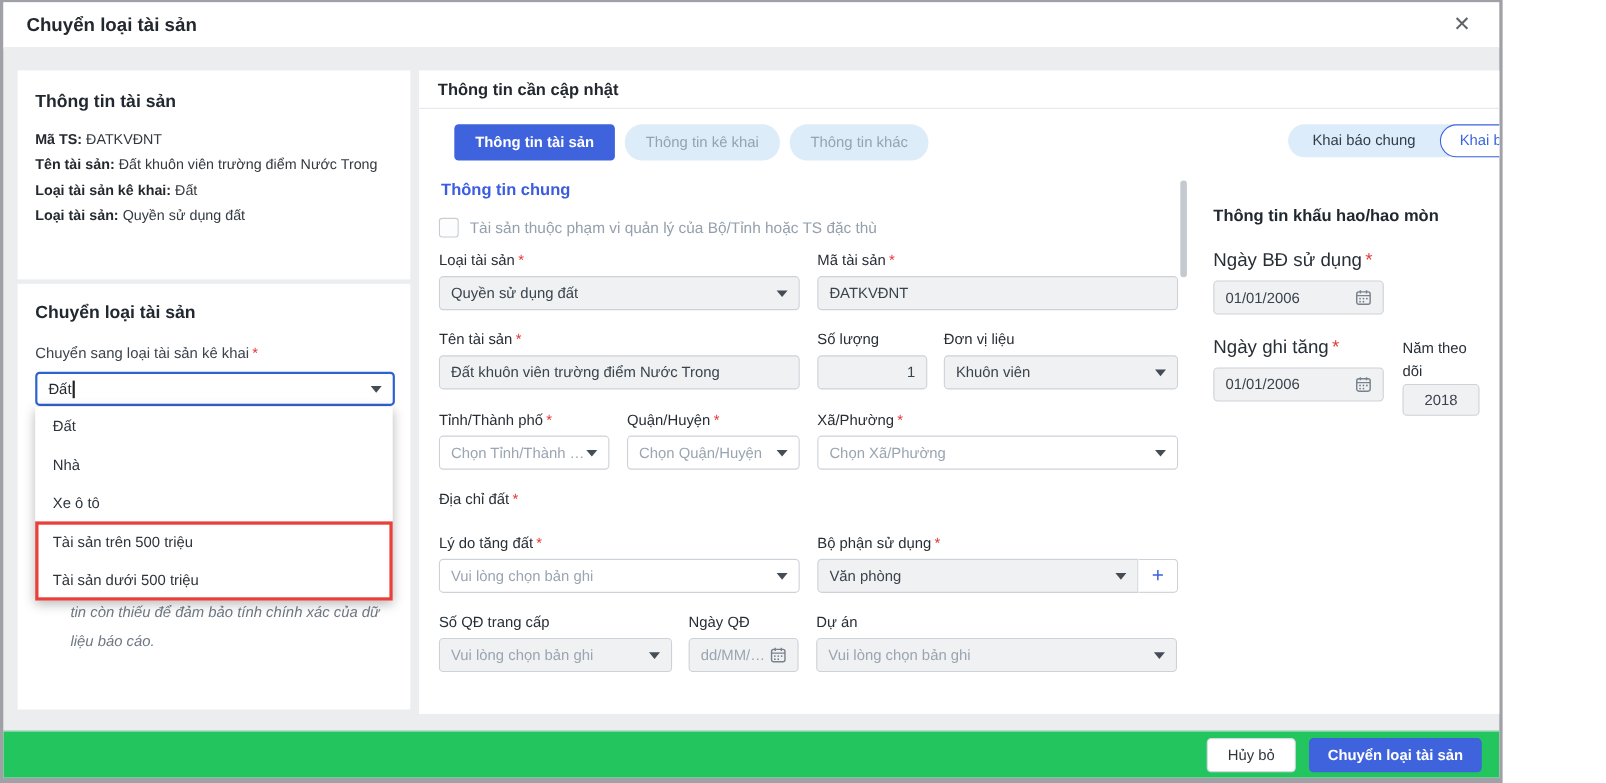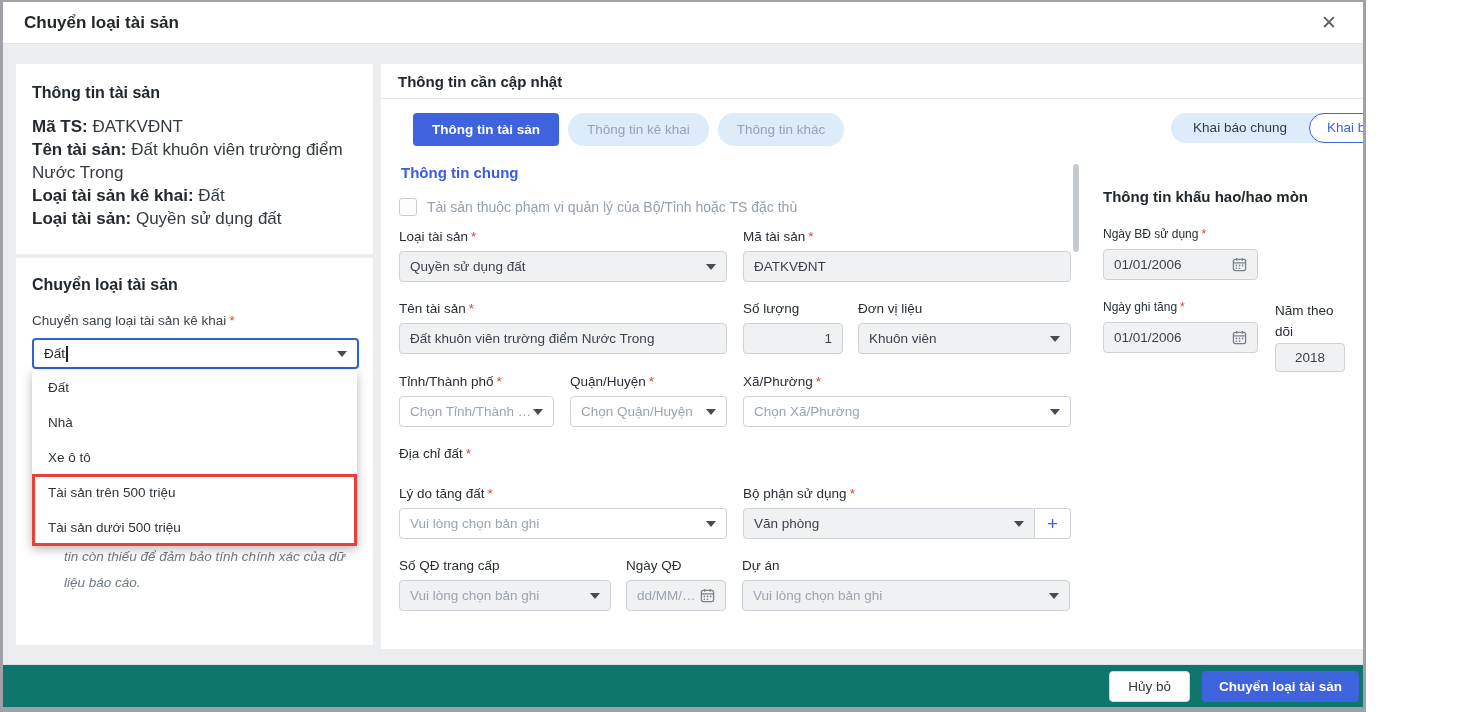--- a/index.html
+++ b/index.html
@@ -22,7 +22,7 @@
   .card { background:#fff; position:absolute; }
   .card-asset { left:13px; top:62px; width:357px; height:190px; padding:20px 16px; }
   .card-asset h2, .card-convert h2 { font-size:16px; font-weight:bold; color:#212830; }
-  .asset-lines { margin-top:13px; font-size:17px; color:#333a41; line-height:23px; }
+  .asset-lines { margin-top:13px; font-size:13px; color:#333a41; line-height:23px; }
   .asset-lines b { color:#23292f; }
 
   .card-convert { left:13px; top:256px; width:357px; height:387px; }

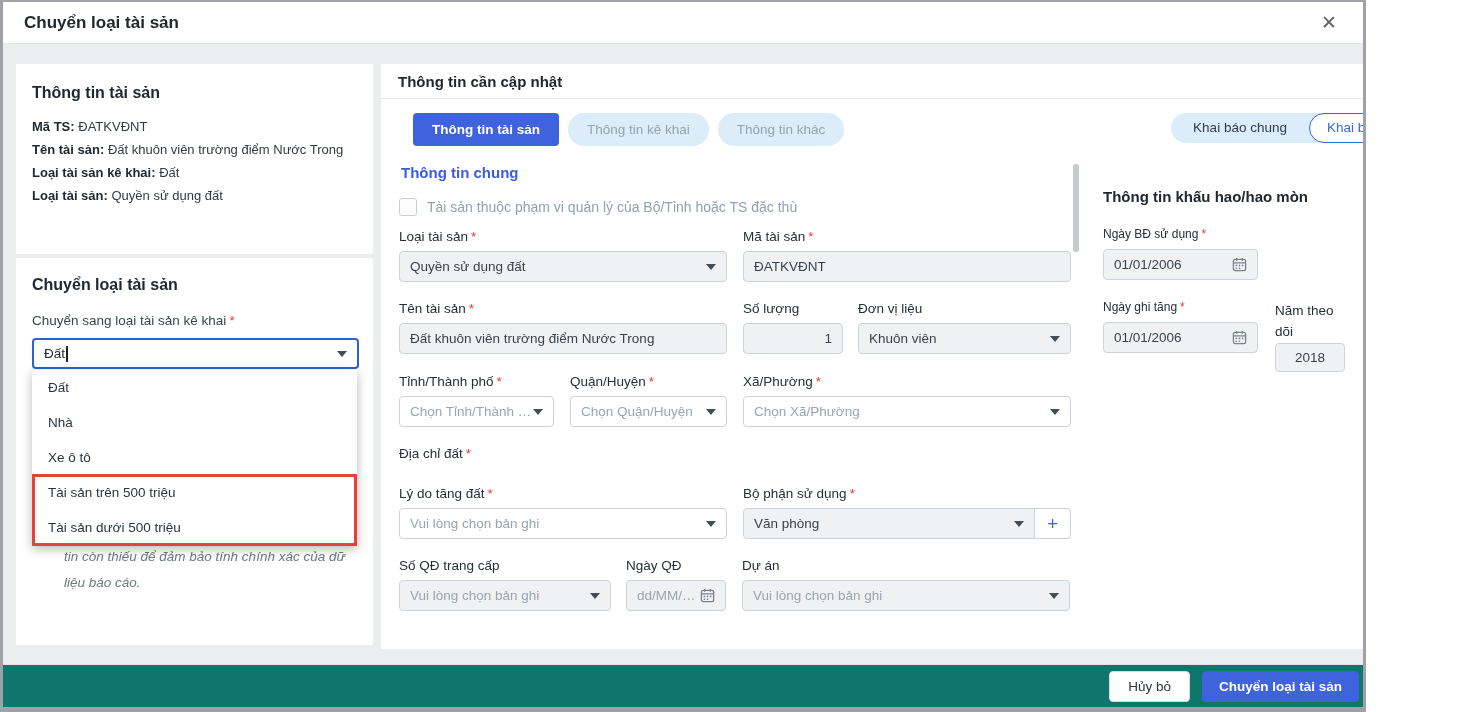--- a/index.html
+++ b/index.html
@@ -78,7 +78,7 @@
   
   .right-col { position:absolute; left:722px; top:124px; width:340px; }
   .right-col h3 { font-size:15px; font-weight:bold; color:#212830; }
-  .right-col .lbl { font-size:12px; color:#272e36; font-weight:500; margin-bottom:8px; }
+  .right-col .lbl { font-size:17px; color:#272e36; font-weight:500; margin-bottom:8px; }
   .dep-row1 { margin-top:22px; }
   .dep-row2 { margin-top:20px; display:flex; }
   .year-block { margin-left:17px; width:80px; }

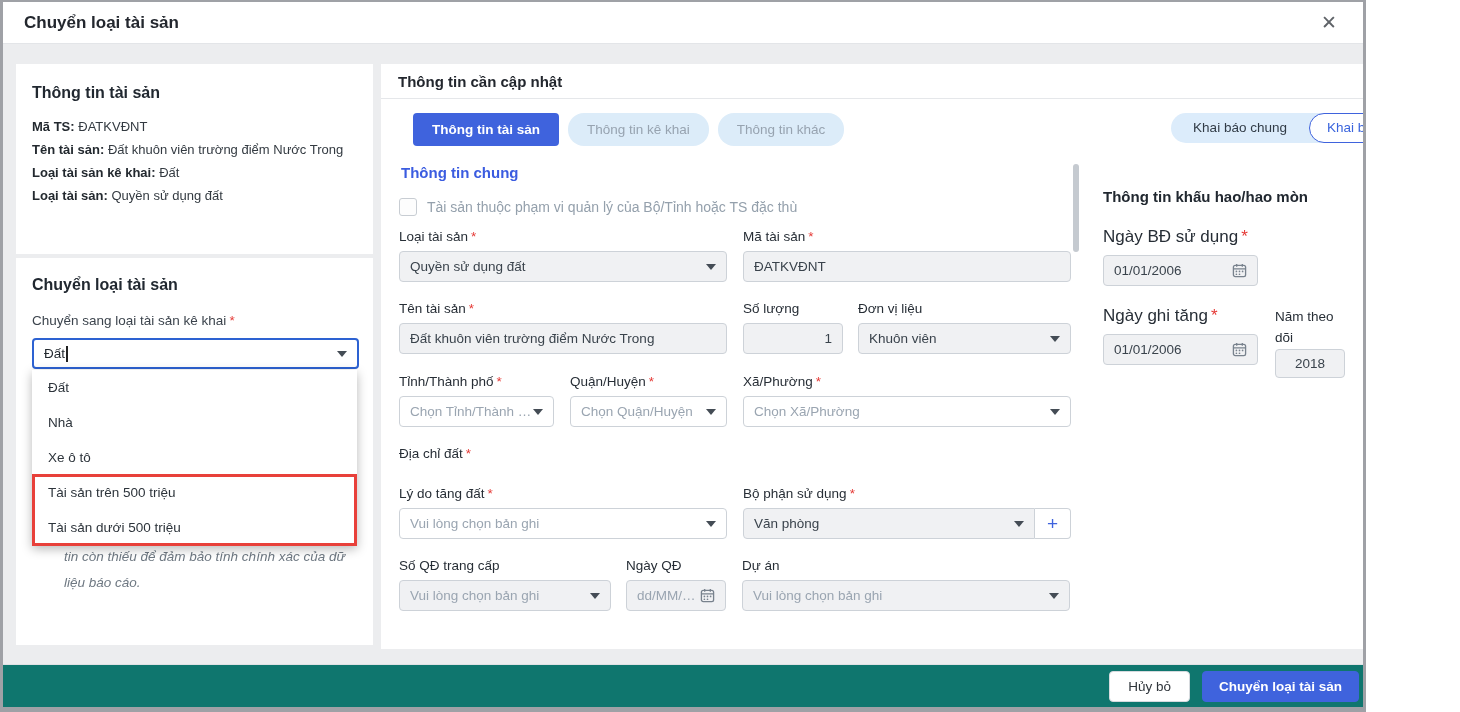--- a/index.html
+++ b/index.html
@@ -13,7 +13,7 @@
   .close-btn { position:absolute; right:22px; top:9px; width:24px; height:24px; font-size:19px; color:#5f6368; text-align:center; line-height:24px; cursor:pointer; }
 
   
-  .footerbar { position:absolute; bottom:0; left:0; right:0; height:43px; background:#0f766e; border-top:1px solid #dfe1e4; display:flex; justify-content:flex-end; align-items:center; padding-right:4px; gap:12px; }
+  .footerbar { position:absolute; bottom:0; left:0; right:0; height:43px; background:#22c55e; border-top:1px solid #dfe1e4; display:flex; justify-content:flex-end; align-items:center; padding-right:16px; gap:12px; }
   .btn { height:31px; border-radius:4px; font-size:13.5px; display:inline-flex; align-items:center; padding:0 18px; cursor:pointer; }
   .btn-cancel { background:#fff; border:1px solid #d6dade; color:#2f353b; }
   .btn-primary { background:#3f63dd; border:1px solid #3f63dd; color:#fff; font-weight:bold; padding:0 16px; }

---

▶ [Task description]
Above are the records; report each line in them that includes the word "left".

▶ [Output]
   .card-asset { left:13px; top:62px; width:357px; height:190px; padding:20px 16px; }
   .card-convert { left:13px; top:256px; width:357px; height:387px; }
   .right-col { position:absolute; left:722px; top:124px; width:340px; }
   .year-block { margin-left:17px; width:80px; }
-  .footerbar { position:absolute; bottom:0; left:0; right:0; height:43px; background:#0f766e; border-top:1px solid #dfe1e4; display:flex; justify-content:flex-end; align-items:center; padding-right:4px; gap:12px; }
+  .footerbar { position:absolute; bottom:0; left:0; right:0; height:43px; background:#22c55e; border-top:1px solid #dfe1e4; display:flex; justify-content:flex-end; align-items:center; padding-right:16px; gap:12px; }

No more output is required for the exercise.